Le président gabonais Brice Clotaire Oligui Nguema engage une réforme majeure de la gestion publique en imposant la digitalisation des paiements dans les administrations. Derrière cette transition vers le numérique, Libreville veut réduire les zones d’opacité financière, sécuriser les recettes de l’État et moderniser un appareil administratif appelé à gagner en transparence et en efficacité.
Libreville – Le pari numérique pour transformer l’État gabonais
Le Gabon accélère sa transition vers une administration publique entièrement numérisée. Le président Brice Clotaire Oligui Nguema a ordonné la généralisation des paiements électroniques au sein des services publics, une réforme destinée à bouleverser les habitudes de gestion financière et à limiter progressivement l’usage de l’argent liquide dans les circuits administratifs.
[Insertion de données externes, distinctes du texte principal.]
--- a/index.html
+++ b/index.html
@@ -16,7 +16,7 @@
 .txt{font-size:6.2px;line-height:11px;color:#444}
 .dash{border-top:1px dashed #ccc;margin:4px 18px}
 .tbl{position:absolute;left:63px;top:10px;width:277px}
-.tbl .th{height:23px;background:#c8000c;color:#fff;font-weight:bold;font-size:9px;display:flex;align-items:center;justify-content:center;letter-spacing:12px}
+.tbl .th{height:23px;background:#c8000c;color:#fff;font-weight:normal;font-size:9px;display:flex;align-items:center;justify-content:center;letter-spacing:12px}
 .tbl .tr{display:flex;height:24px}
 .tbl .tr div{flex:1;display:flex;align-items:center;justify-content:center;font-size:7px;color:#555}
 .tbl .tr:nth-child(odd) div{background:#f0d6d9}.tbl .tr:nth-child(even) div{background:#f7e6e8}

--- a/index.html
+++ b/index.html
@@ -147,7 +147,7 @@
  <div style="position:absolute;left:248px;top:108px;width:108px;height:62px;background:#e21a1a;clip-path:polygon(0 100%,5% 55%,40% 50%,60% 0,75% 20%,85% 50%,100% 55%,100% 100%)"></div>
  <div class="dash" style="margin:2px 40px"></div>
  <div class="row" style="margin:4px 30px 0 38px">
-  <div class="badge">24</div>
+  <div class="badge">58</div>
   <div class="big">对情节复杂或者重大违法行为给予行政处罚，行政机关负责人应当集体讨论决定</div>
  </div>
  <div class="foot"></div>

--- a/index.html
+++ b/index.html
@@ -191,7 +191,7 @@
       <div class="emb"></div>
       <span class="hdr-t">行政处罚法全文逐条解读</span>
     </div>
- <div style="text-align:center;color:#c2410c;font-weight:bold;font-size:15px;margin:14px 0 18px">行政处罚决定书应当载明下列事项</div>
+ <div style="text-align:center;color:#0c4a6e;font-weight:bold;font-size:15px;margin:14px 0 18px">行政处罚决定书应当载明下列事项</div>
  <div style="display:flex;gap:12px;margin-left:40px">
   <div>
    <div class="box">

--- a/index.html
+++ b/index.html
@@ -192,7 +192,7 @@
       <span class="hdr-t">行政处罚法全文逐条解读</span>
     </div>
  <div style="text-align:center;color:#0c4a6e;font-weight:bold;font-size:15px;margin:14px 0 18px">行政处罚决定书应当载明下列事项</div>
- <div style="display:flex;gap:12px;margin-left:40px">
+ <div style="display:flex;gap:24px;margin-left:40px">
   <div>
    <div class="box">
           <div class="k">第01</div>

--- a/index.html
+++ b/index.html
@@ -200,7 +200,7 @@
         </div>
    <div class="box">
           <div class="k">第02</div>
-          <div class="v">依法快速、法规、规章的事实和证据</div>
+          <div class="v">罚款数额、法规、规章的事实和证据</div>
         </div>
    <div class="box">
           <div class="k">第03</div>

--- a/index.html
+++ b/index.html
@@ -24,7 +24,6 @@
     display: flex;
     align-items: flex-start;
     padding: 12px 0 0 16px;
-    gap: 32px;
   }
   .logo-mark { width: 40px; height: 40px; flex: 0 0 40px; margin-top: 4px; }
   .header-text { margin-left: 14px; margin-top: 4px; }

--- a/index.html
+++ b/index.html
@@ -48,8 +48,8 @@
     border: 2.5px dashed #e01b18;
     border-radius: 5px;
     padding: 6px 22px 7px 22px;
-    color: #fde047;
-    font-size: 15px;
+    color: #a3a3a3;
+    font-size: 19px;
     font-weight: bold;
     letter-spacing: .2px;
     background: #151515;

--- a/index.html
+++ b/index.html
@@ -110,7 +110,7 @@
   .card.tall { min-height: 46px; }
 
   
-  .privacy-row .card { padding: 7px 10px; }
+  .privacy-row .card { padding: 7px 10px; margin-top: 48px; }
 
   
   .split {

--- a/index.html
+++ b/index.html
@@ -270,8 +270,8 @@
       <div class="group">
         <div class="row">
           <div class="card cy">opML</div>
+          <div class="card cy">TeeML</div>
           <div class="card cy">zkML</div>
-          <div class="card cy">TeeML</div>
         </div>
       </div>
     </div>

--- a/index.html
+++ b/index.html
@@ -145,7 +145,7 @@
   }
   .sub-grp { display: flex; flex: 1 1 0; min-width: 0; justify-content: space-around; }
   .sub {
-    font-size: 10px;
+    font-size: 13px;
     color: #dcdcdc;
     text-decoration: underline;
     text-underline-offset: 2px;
Décidée lors d’un Conseil de cabinet à Libreville, cette orientation marque une nouvelle étape dans la volonté affichée par le chef de l’État de moderniser le fonctionnement de l’administration gabonaise. L’objectif est double : améliorer la collecte des ressources publiques et instaurer davantage de transparence dans les transactions entre l’État, les citoyens et les entreprises.
Au-delà d’une simple évolution technologique, cette réforme s’inscrit dans une stratégie plus large de transformation de l’appareil public, avec le numérique comme outil de contrôle, de performance et de souveraineté.
Mettre fin aux circuits financiers difficiles à tracer
Le gouvernement gabonais veut désormais s’attaquer aux failles liées aux paiements en espèces dans les administrations. Pour les autorités, la multiplication des transactions numériques doit permettre de mieux suivre les flux financiers, réduire les risques de pratiques irrégulières et renforcer la confiance dans les mécanismes de collecte publique.
Le président Oligui Nguema a notamment dénoncé les formes de parafiscalité abusive et certains prélèvements non encadrés qui fragilisent les acteurs économiques. La réforme vise ainsi à instaurer un système où chaque opération financière publique laisse une trace vérifiable.
Cette nouvelle architecture doit également permettre aux régies financières, notamment les services fiscaux et douaniers, d’améliorer leur efficacité grâce à une meilleure interconnexion des données et à des outils de gestion plus performants.
Sécuriser les recettes et renforcer la capacité de l’État
Pour Libreville, l’enjeu dépasse la seule question administrative. Dans un contexte où le Gabon cherche à optimiser ses ressources nationales et à renforcer son autonomie financière, la modernisation des circuits de paiement devient un levier stratégique.
Une administration capable de mieux contrôler ses recettes dispose de davantage de moyens pour financer ses politiques publiques, soutenir les investissements et améliorer les services destinés aux populations.
La digitalisation apparaît ainsi comme un instrument de rationalisation budgétaire, mais aussi comme un moyen de rapprocher l’État des standards internationaux en matière de gouvernance financière.
Le numérique au cœur d’une nouvelle souveraineté
Cette réforme intervient dans le cadre d’une offensive numérique plus large portée par les autorités gabonaises. Libreville cherche à développer des infrastructures capables d’accompagner la transformation économique et administrative du pays.
L’inauguration récente d’un data center souverain à Nkok illustre cette ambition. Cette infrastructure doit permettre au Gabon de mieux protéger ses données stratégiques, de renforcer ses capacités technologiques nationales et de réduire sa dépendance vis-à-vis des solutions extérieures.
À travers ces investissements, le gouvernement veut faire du numérique un pilier de modernisation de l’État et un outil de souveraineté dans un environnement mondial marqué par la compétition technologique.
Un changement d’échelle qui devra convaincre les citoyens
La réussite de cette transformation dépendra toutefois de sa mise en œuvre concrète. Le passage d’une administration fondée sur des pratiques traditionnelles vers un modèle numérique nécessite des infrastructures fiables, une formation des agents publics et une capacité d’adaptation des usagers.
La question de l’accès aux services numériques, notamment pour les populations éloignées des grands centres urbains, constituera également un enjeu majeur.
Pour Brice Clotaire Oligui Nguema, le défi est désormais de transformer une annonce politique en résultats visibles. La fin progressive du cash dans l’administration ne représente pas seulement un changement de méthode de paiement : elle traduit une ambition plus profonde, celle de construire un État gabonais plus transparent, plus efficace et mieux armé pour maîtriser ses ressources.